Cette lacune devrait être comblée en 2014, à peu près au moment où ARTEMIS sera retiré du service. L’ESA a en effet décidé en 2008, lors de la dernière grande Conférence Ministérielle, de développer un réseau appelé EDRS (European Data Relay Satellite). Plus modeste que ses équivalents américain, chinois et russe, il sera constitué d’un seul satellite géostationnaire.
Mais pour assurer la continuité du service, une charge utile EDRS-A sera embarquée sur un satellite commercial, Eutelsat-9B, qui doit être lancé en 2014. Le « vrai » satellite EDRS doit décoller en 2016.
EDRS
L’ESA a donc décidé de se lancer dans l’EDRS fin 2008. Mais tout n’était pas gagné pour autant, car les douze pays participants n’arrivaient pas à réunir les 230M$ nécessaires. L’Allemagne, qui développe le système de communications laser, a toujours été le plus grand supporter du programme, et elle s’est immédiatement engagée à hauteur de 50% du total.
En 2009, alors qu’il manquait encore 60M$, l’ESA a décidé d’avancer et a lancé l’appel d’offres pour désigner la société leader de l’EDRS, qui est envisagé comme un partenariat-public-privé (PPP). Eutelsat, Telespazio et Astrium se sont proposés, et en janvier 2011 c’est Astrium qui a été retenu.
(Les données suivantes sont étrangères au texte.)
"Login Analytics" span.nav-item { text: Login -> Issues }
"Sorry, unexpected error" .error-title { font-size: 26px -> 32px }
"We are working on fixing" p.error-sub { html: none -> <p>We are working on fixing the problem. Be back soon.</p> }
Entre temps, le coût du programme est passé à 376M€.
En avril 2011, Astrium a confié le développement de la charge utile à OHB-System, une autre société allemande que le géant européen a pourtant dans son collimateur depuis qu’elle lui a raflé le méga contrat de construction des satellites GALILEO. OHB utilisera la plate-forme Luxor, développée sous financement de l’ESA.
C’est une autre société allemande, Tesat Spacecom, qui développera les terminaux de télécommunication par laser, appelés LCT. Ils ont déjà été testés sur les satellites TerraSAR-X (Allemagne) et NFIRE (USA), qui ont réussi à communiquer dans l’Espace avec un débit de 5,5Gbit par seconde, à une distance de 5 000km. Les LCT de l’EDRS auront un débit réduit à 1,8Gbit par seconde, mais pourront communiquer avec une station sol située à 45 000km !
Après le premier lancement de l’EDRS-A en 2014, le satellite d’OHB devrait être mis sur orbite en 2015, ce qui conduirait à une mise en service opérationnel de l’EDRS en 2016. Nul doute que l’Allemagne, qui a pris le rôle de leader sur ce programme, fera tout pour que cela arrive. Et c’est tout le mal que l’on souhaite à l’Europe spatiale, en regrettant toutefois que la présence française sur un tel projet d’avenir ne soit pas plus importante.